Orléans se rêve olympique en 2024

La métropole pousse ses pions pour séduire les délégations étrangères en vue de la préparation des JO de Paris.

 La salle de gymnastique des Murlins où s’entraîne la SMO.
La salle de gymnastique des Murlins où s’entraîne la SMO. LP/Orléans Métropole

Retenue sur la liste des villes qui pourraient servir de base arrière à des délégations olympiques internationales pour les jeux de 2024, Orléans a bien l'intention de ne pas laisser passer sa chance. « C'est une occasion unique qui ne se présente qu'une fois dans une vie, il faut s'en saisir, et cela se prépare dès maintenant », insiste l'adjoint au sport Thomas Renault, ancien gardien de but de l'USO.

Dans l'appel à candidature, la ville s'est positionnée sur de très nombreux sports comme le badminton, le basket-ball, l'escrime, le football, la gymnastique l'haltérophilie, le handball, le judo, le volley-ball… « Ce que l'on voudrait, c'est recevoir une nation entière et faire vibrer Orléans aux couleurs de cette nation, dans plusieurs disciplines, avec la possibilité de pouvoir voir les athlètes s'entraîner », poursuit Thomas Renault.

À une heure de Paris

Pour y parvenir, Orléans estime avoir les bons atouts, une situation géographique idéale, à une heure de Paris, et des infrastructures de haut niveau comme sa future grande salle de sport, de 8000 à 10 000 places, en cours de construction, son pôle France judo, son pôle gymnastique, qui figure dans le top 12 français, ou son cercle d'escrime.

Mais encore faut-il convaincre.

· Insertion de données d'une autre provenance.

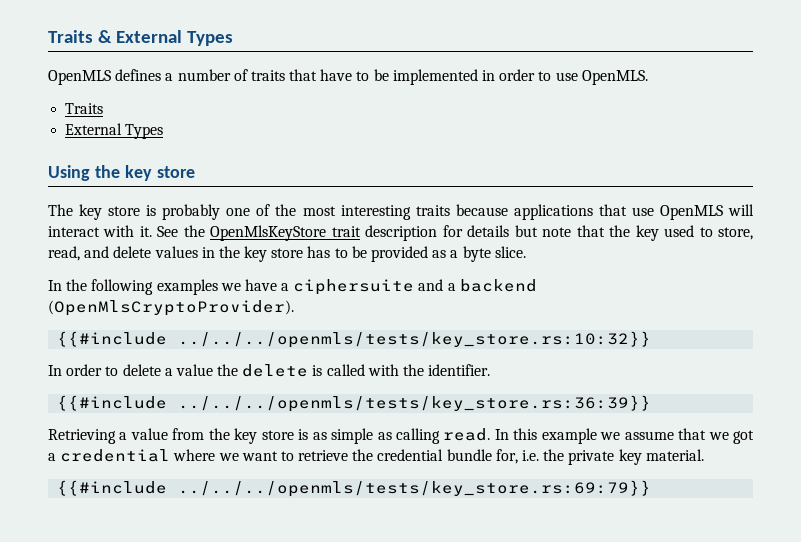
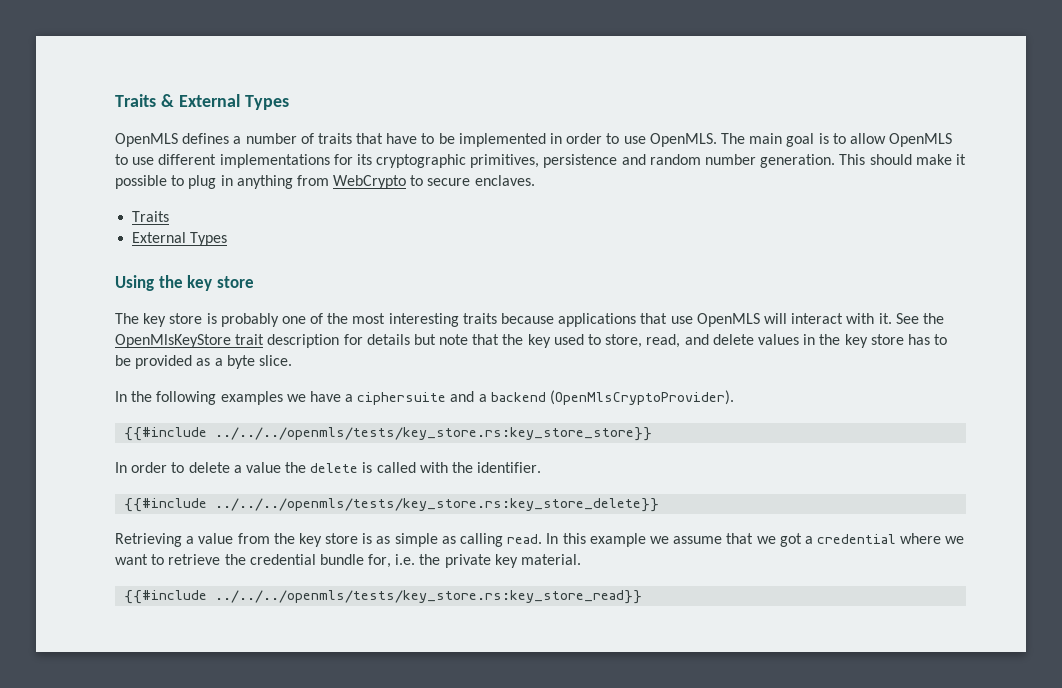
(648, 77) none -> [720,133,953,147] [115,154,966,168] [115,175,535,189] The main goal is to allow OpenMLS to use different implementations for its cryptographic primitives, persistence and random number generation. This should make it possible to plug in anything from WebCrypto to secure enclaves.
[178,331,652,348] ../../../openmls/tests/key_store.rs:10:32}} -> [215,427,653,441] ../../../openmls/tests/key_store.rs:key_store_store}}
[178,395,652,412] ../../../openmls/tests/key_store.rs:36:39}} -> [215,498,660,512] ../../../openmls/tests/key_store.rs:key_store_delete}}
[178,480,652,497] ../../../openmls/tests/key_store.rs:69:79}} -> [215,590,643,604] ../../../openmls/tests/key_store.rs:key_store_read}}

La métropole cherche à attirer Thierry Estanguet pour que le président de Paris 2024 se rende compte du potentiel local. Elle va aussi créer un « club des ambassadeurs » pour pousser ses ambitions, avec des sportifs connus. Alors que le comité olympique réfléchit à faire des économies, Orléans va même jusqu'à imaginer que certaines épreuves pourraient être délocalisées dans la région, comme l'espère encore le Centre équestre de Lamotte-Beuvron, en Sologne, qui milite pour l'accueil des épreuves d'équitation… à la place du site prestigieux de Versailles qui a pour l'instant été retenu.